Revenue Recognition - In May 2014, the FASB issued ASU 2014-09-Revenue from Contracts with Customers, which will replace most existing revenue recognition guidance under GAAP. The core principle of the guidance is that an entity should recognize revenue for the transfer of promised goods or services to customers that reflects the consideration to which the entity expects to be entitled in exchange for those goods or services. The standard provides a five-step analysis of transactions to determine when and how revenue is recognized. In July 2015, the FASB deferred the effective date to annual reporting periods, and interim periods within those years, beginning after December 15, 2017. Early adoption at the original effective date of December 15, 2016 is permitted. The amendments may be applied retrospectively or as a cumulative-effect adjustment as of the date of adoption. In March, April and May 2016, the FASB issued ASU 2016-08 Principal versus Agent Considerations (Reporting Revenue Gross versus Net), ASU 2016-10 Identifying Performance Obligations and Licensing, ASU 2016-12 Narrow-Scope Improvements and Practical Expedients and ASU 2016-20 Technical Corrections and Improvements, respectively, providing further clarification to be considered when implementing ASU 2014-09. The guidance permits two methods of adoption: retrospectively to each prior reporting period presented (full retrospective method), or retrospectively with the cumulative effect of initially applying the guidance recognized at the date of initial application (the modified retrospective method). We currently anticipate adopting the new standard effective beginning January 1, 2018 using the modified retrospective method.
 
Under the modified retrospective method, the new standard will be applied to all contracts initiated on or after the effective date. For contracts with remaining obligations as of the effective date, opening retained earnings will be adjusted for the cumulative effect of the change to the new standard as of the effective date.
 
We anticipate this standard will have a material impact on our condensed consolidated financial statements. While we are continuing to assess all potential impacts of the standard, we currently believe the adoption will have material impact on our accounting for sales commission expense, income tax provision and deferred taxes. We anticipate that certain client acquisition costs will be deferred over the expected client tenure. We expect our professional service revenues and insurance service revenues will remain substantially unchanged. The actual revenue recognition treatment required under the standard will be dependent on contract specific terms, and may vary in some instances from recognition at the time of billing.

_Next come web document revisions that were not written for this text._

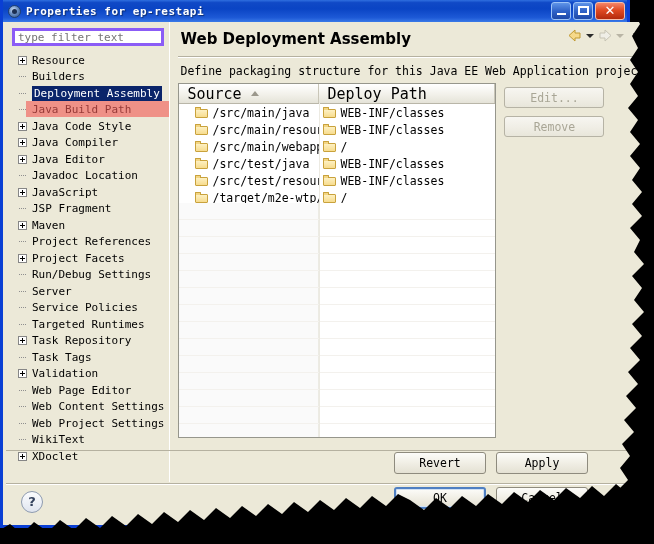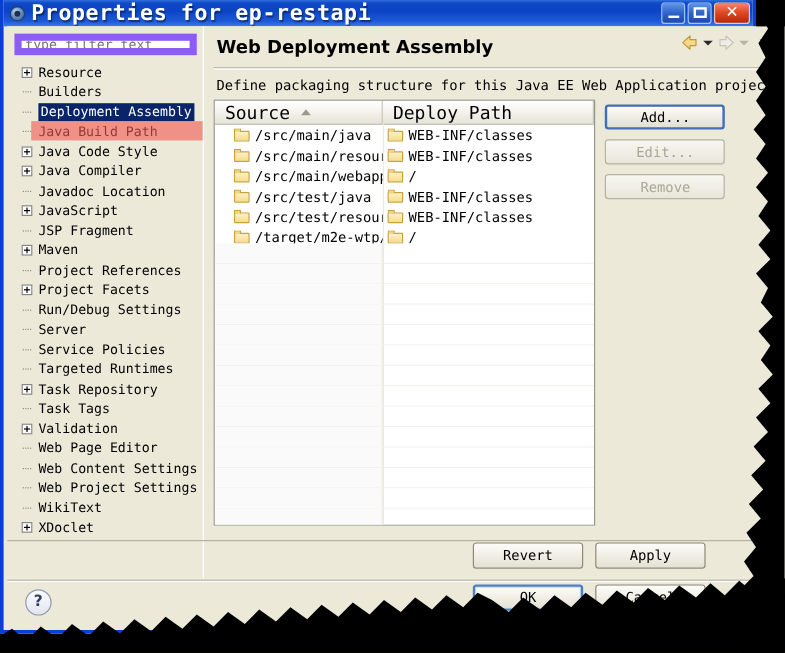--- a/index.html
+++ b/index.html
@@ -55,7 +55,7 @@
   .title-text {
     color: #fff;
     font-family: "DejaVu Sans Mono", monospace;
-    font-size: 18px;
+    font-size: 11px;
     font-weight: bold;
     letter-spacing: 0.5px;
     text-shadow: 1px 1px 1px rgba(0,0,0,0.45);

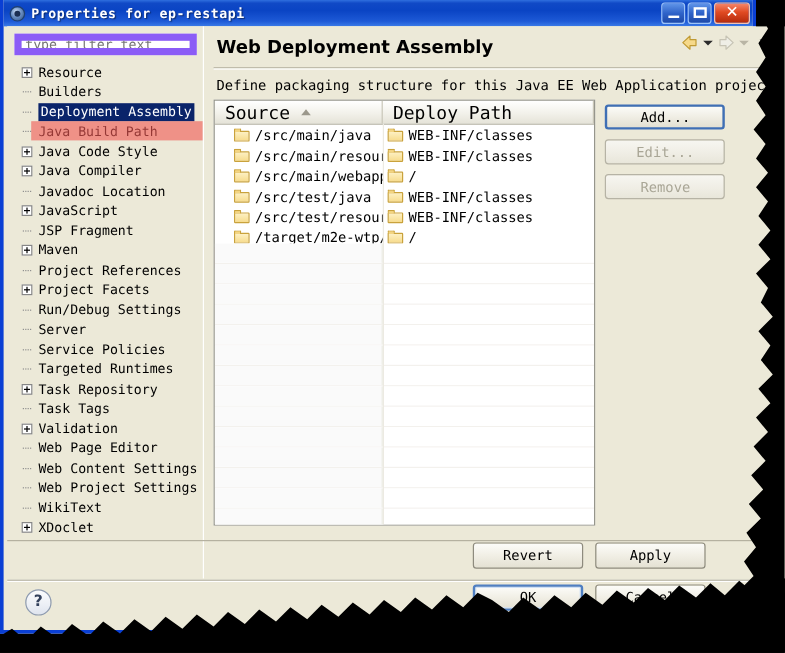--- a/index.html
+++ b/index.html
@@ -115,7 +115,7 @@
   .filter-box {
     width: 100%;
     height: 18px;
-    border: 6px solid #8b5cf6;
+    border: 3px solid #8b5cf6;
     background: #fff;
     box-sizing: border-box;
     color: #b5b5ab;

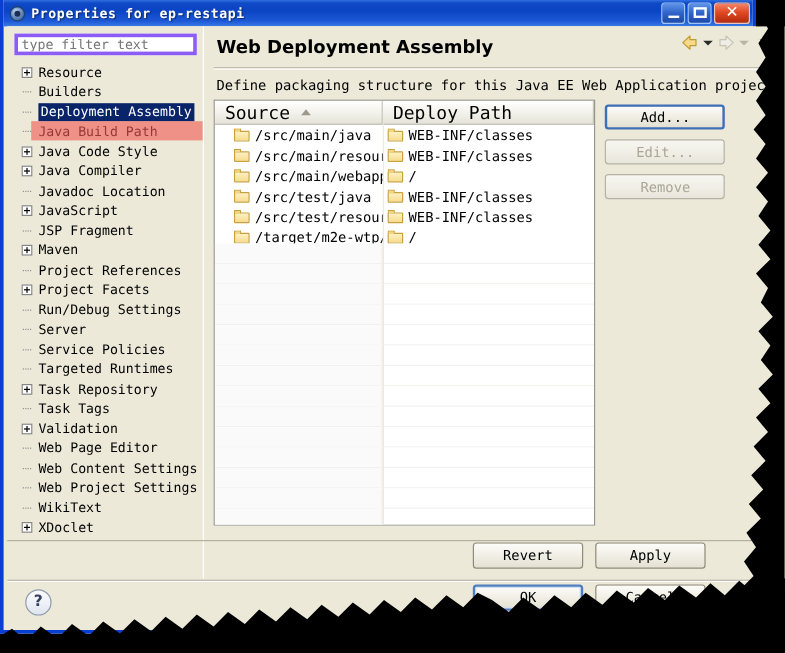--- a/index.html
+++ b/index.html
@@ -762,7 +762,6 @@
         </div>
 
         <div class="side-buttons" id="side-buttons">
-            <button class="btn default"><span>Add...</span></button>
             <button class="btn disabled"><span>Edit...</span></button>
             <button class="btn disabled"><span>Remove</span></button>
           </div>

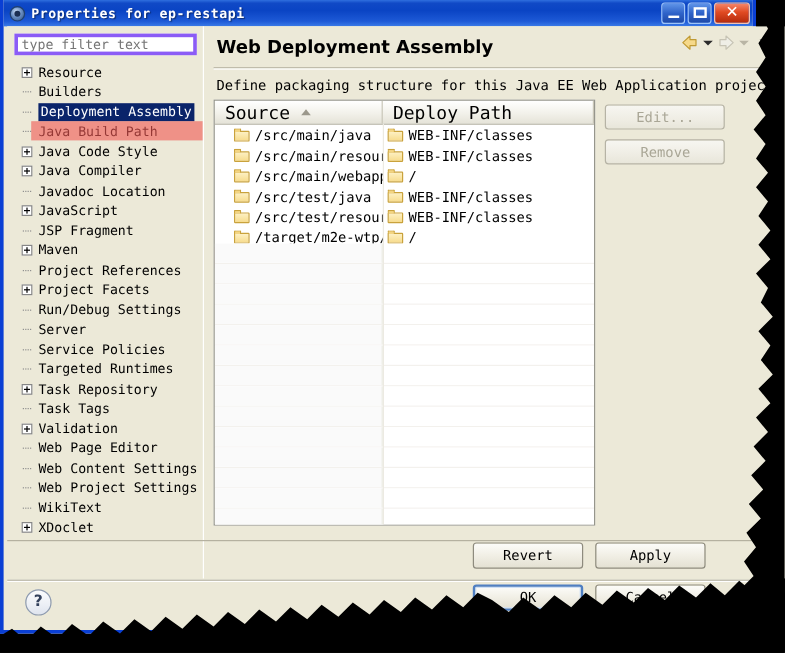--- a/index.html
+++ b/index.html
@@ -525,6 +525,10 @@
           <div class="tree-item">
             <span class="expander"></span>
             <span class="tree-label">Java Compiler</span>
+          </div>
+          <div class="tree-item">
+            <span class="expander"></span>
+            <span class="tree-label">Java Editor</span>
           </div>
           <div class="tree-item">
             <span class="leaf-dash"></span>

Statement of Cash Flows - In November and August 2016, the FASB issued (ASU) 2016-18 - Statement of Cash Flows (Topic 230): Restricted Cash and 2016-15-Statement of Cash Flows (Topic 230): Classification of Certain Cash Receipts and Cash Payments. The new guidance is intended to reduce diversity in practice in how restricted cash and other certain transactions are classified in the statement of cash flows. The amendments are effective for annual reporting periods, and interim periods within those years, beginning after December 15, 2017. Early adoption is permitted, provided that all of the amendments are adopted in the same period. The guidance requires application using a retrospective transition method.

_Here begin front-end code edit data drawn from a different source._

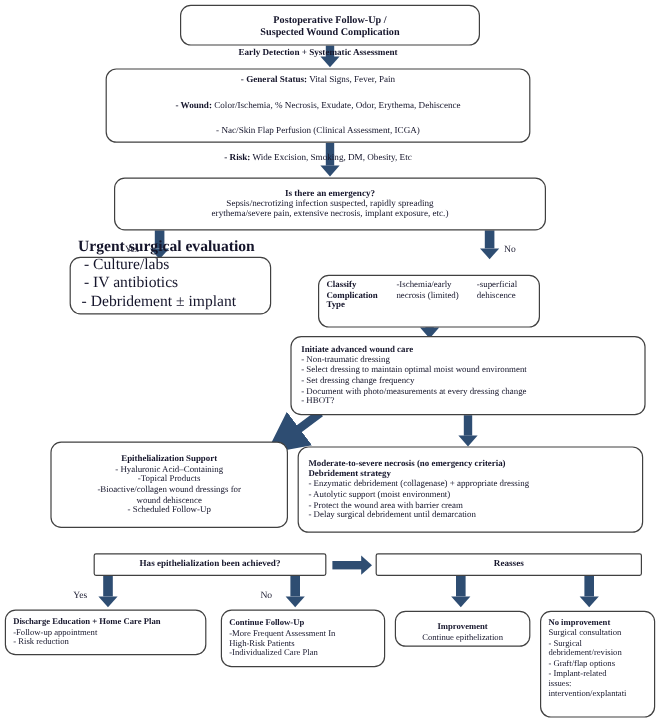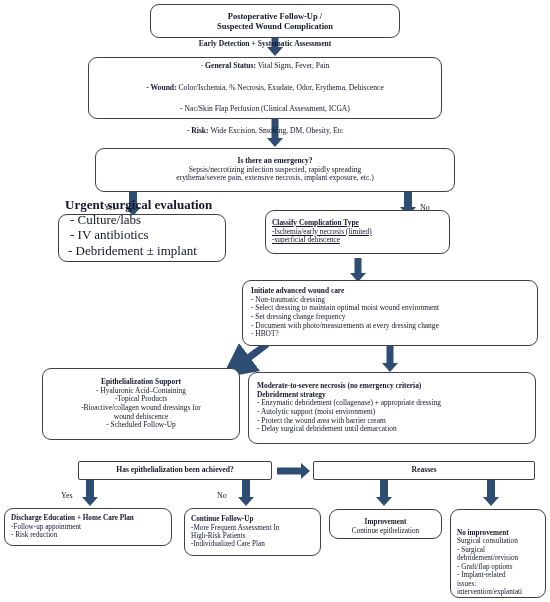--- a/index.html
+++ b/index.html
@@ -147,7 +147,7 @@
     <span class="ln" style="padding-left:3px;">- Debridement ± implant</span>
   </div>
 
-  <div class="node rounded left" style="left:265px; top:210px; width:185px; height:44px; display:flex; flex-direction:column; justify-content:center; font-size:7.4px; padding:3px 6px;text-decoration:underline;">
+  <div class="node rounded left" style="left:265px; top:229px; width:185px; height:44px; display:flex; flex-direction:row; justify-content:center; font-size:7.4px; padding:3px 6px;">
     <span class="ttl">Classify Complication Type</span>
     <span class="ln">-Ischemia/early necrosis (limited)</span>
     <span class="ln">-superficial dehiscence</span>

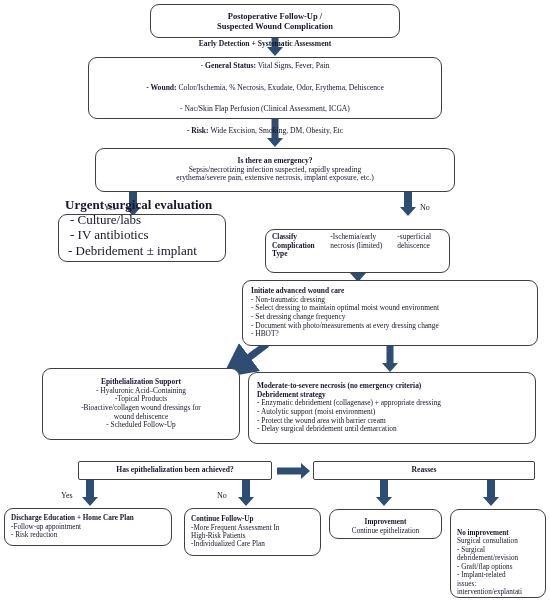--- a/index.html
+++ b/index.html
@@ -252,7 +252,7 @@
     <span class="ln">Continue epithelization</span>
   </div>
 
-  <div class="node rounded left" style="left:450px; top:509px; width:96px; height:89px; display:flex; flex-direction:column; justify-content:flex-start; font-size:7.2px; padding:19px 6px;">
+  <div class="node rounded left" style="left:450px; top:509px; width:96px; height:89px; display:flex; flex-direction:column; justify-content:flex-start; font-size:7.2px; padding:5px 6px;">
     <span class="ttl">No improvement</span>
     <span class="ln">Surgical consultation</span>
     <span class="ln">- Surgical</span>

As of June 30, 2017 and December 31, 2016, we had total restricted cash, restricted cash equivalents and payroll funds collected of $741.1 million and $1.0 billion, respectively. Currently, changes in these balances are presented as operating cash activities in the condensed consolidated statements of cash flows. Under the new guidance, changes in these amounts will be included with cash and cash equivalents when reconciling the beginning-of-period and end-of-period total amounts shown on the condensed consolidated statements of cash flows.

Although there are several other new accounting pronouncements issued or proposed by the FASB, which we have adopted or will adopt, as applicable, we do not believe any of these other accounting pronouncements have had or will have a material impact on its consolidated financial position, operating results or statements of cash flows.